Pour DéFI, la fiscalité automobile doit être plus juste à Bruxelles. Nous souhaitons la réformer et passer d’une taxation à la possession à une taxation à l’usage. On supprimerait les taxes de circulation et de mise en circulation. Il ne s’agirait donc pas d’une nouvelle taxe comme certains le laisseraient penser.
Si l’idéal est d’aller vers un modèle de taxation kilométrique intelligente concertée avec la Flandre et la Wallonie, force est de constater qu’il y a un blocage du côté wallon et flamand.
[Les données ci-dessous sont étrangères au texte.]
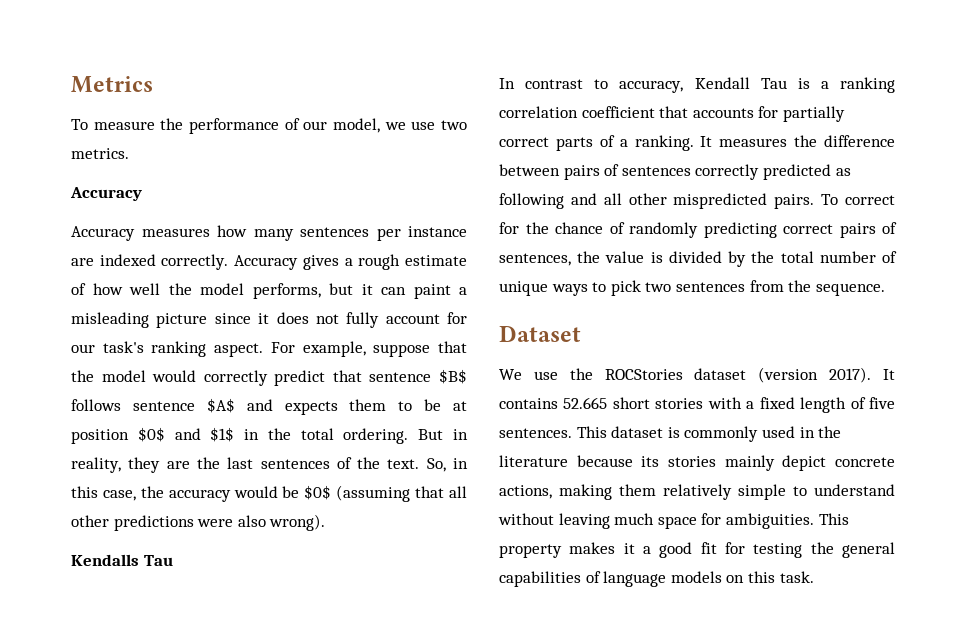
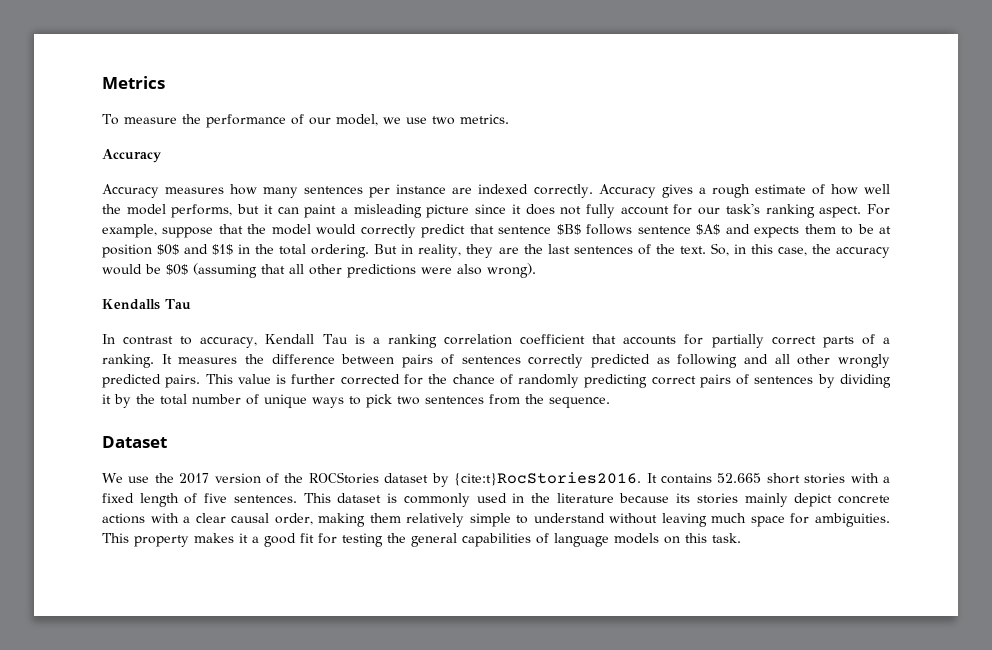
[673,193,895,209] mispredicted pairs. To correct -> [838,354,890,368] [102,374,400,388] wrongly predicted pairs. This value is further corrected
[499,251,722,266] sentences, the value is divided -> [754,374,892,388] [102,394,111,404] sentences by dividing it
[604,367,872,383] ROCStories dataset (version 2017). -> [179,472,642,487] 2017 version of the ROCStories dataset by {cite:t}RocStories2016.
[499,485,552,499] actions, -> [102,513,313,525] actions with a clear causal order,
Nous ne pouvons, en tant que Bruxellois, accepter le statu quo. Ceci dans l’intérêt des Bruxellois, des navetteurs, mais aussi des entreprises.
Nous devons proposer un système qui permettra à la fois d’améliorer la qualité de l’air et de vie des Bruxellois, de réduire la congestion, le stress et le temps perdu dans les embouteillages et de réduire les coûts de la congestion évalué aujourd’hui à 511 millions €/an pour les seules entreprises bruxelloises.
Notre souhait est par ailleurs que le modèle qui sera proposé par le Gouvernement soit neutre pour les Bruxellois, qu’un régime particulier soit en vigueur à l’instar de ce qui se fait à Londres.